Grade 3 or 4 hyperbilirubinemia affected 21 people (16%) taking atazanavir and none taking Trizivir. Triglycerides rose 5% in the atazanavir group and 11% in the Trizivir group. "Bad" low-density lipoprotein cholesterol fell 6% with atazanavir and 5% with Trizivir, while "good" high-density lipoprotein cholesterol rose in both groups.
 
Although Kumar concluded that Trizivir remains a reasonable first-line option for people with a viral load under 100,000 copies, several eminent HIV specialists in the audience, including Paul Volberding of the San Francisco VA and Christine Katlama from the Pitie-Salpetriere Hospital in Paris, disagreed. Session cochair Constance Benson, from the University of California, San Diego, noted that durability has been fragile with triple-nucleoside regimens. Kumar did not have data beyond 48 weeks to allay that concern.
 
The Trizivir arm of ACTG A5095 got shut down at week 32 of that trial when the review panel saw a 21% virologic failure rate in the triple-nucleoside arm versus 11% in the combined efavirenz arms [2]. In that study time to virologic failure proved significantly faster with Trizivir than with an efavirenz regimen regardless of whether pretreatment viral load was above or below 100,000 copies.
 
References
 
1. Kumar PN, Patel P, Salvato P, et al.
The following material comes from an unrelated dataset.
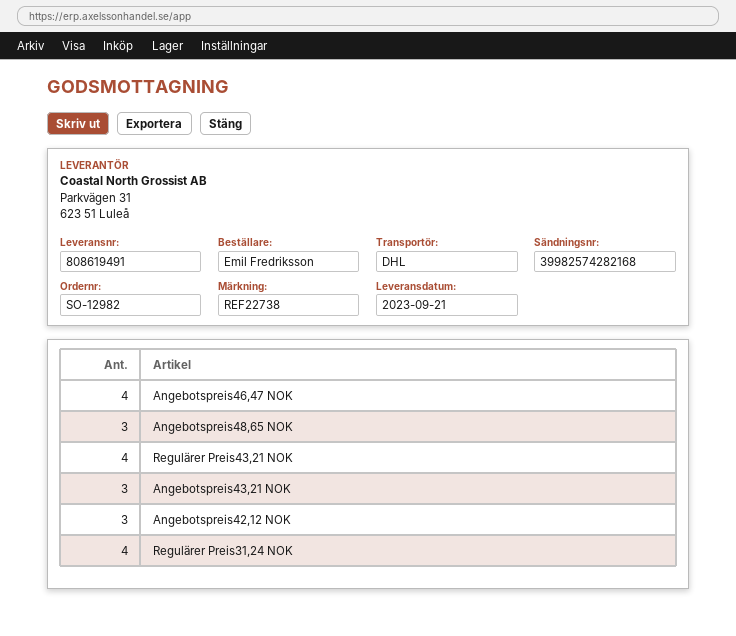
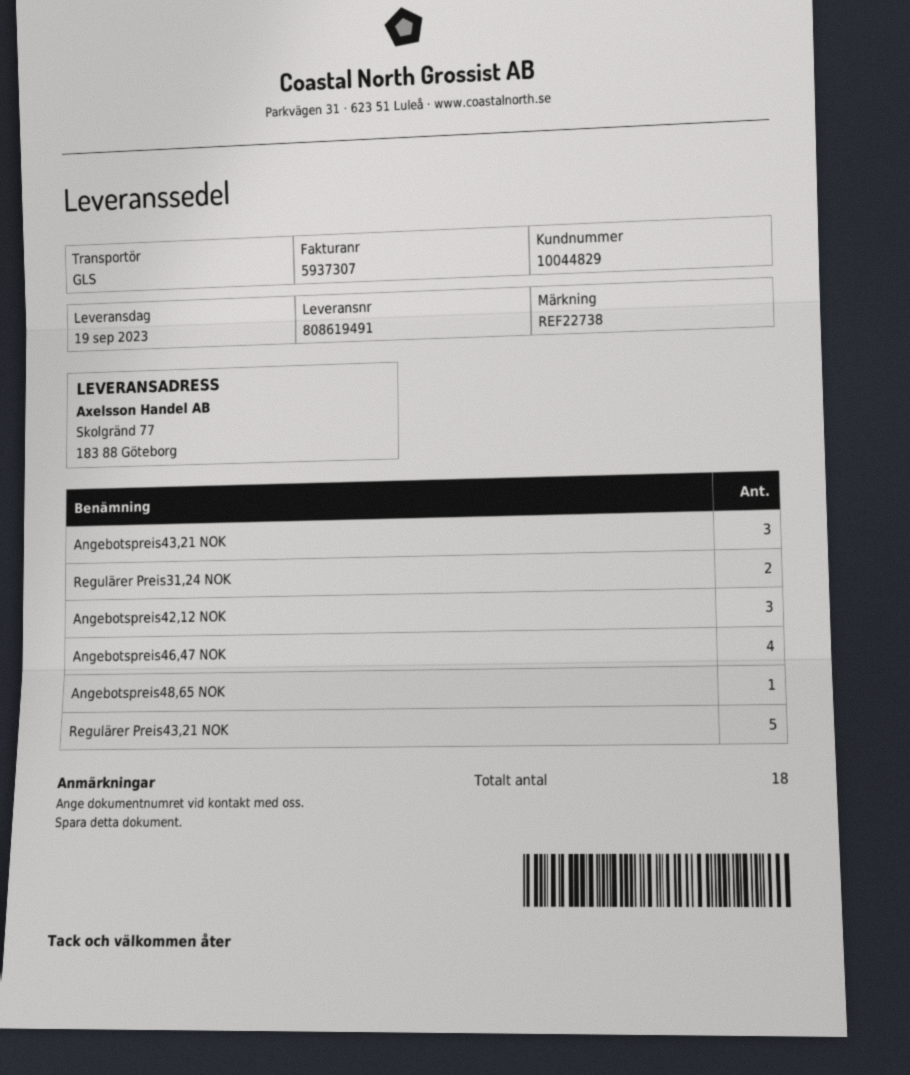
delivery date: 2023-09-21 -> 2023-09-19
shipping method: DHL -> GLS
Angebotspreis48,65 NOK: 3 -> 1
Regulärer Preis43,21 NOK: 4 -> 5
Regulärer Preis31,24 NOK: 4 -> 2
ACTION study: efficacy and safety of abacavir/lamivudine/zidovudine BID versus lamivudine/zidovudine BID + atazanavir QD in ART-naive HIV-1 infected subjects. 46th ICAAC. September 27-30, 2006, San Francisco. Abstract H-1058.
 
2. Gulick RM, Ribaudo HJ, Shikuma CM, et al. Triple-nucleoside regimens versus efavirenz-containing regimens for the initial treatment of HIV-1 infection. N Engl J Med 2004;350:1850-1861.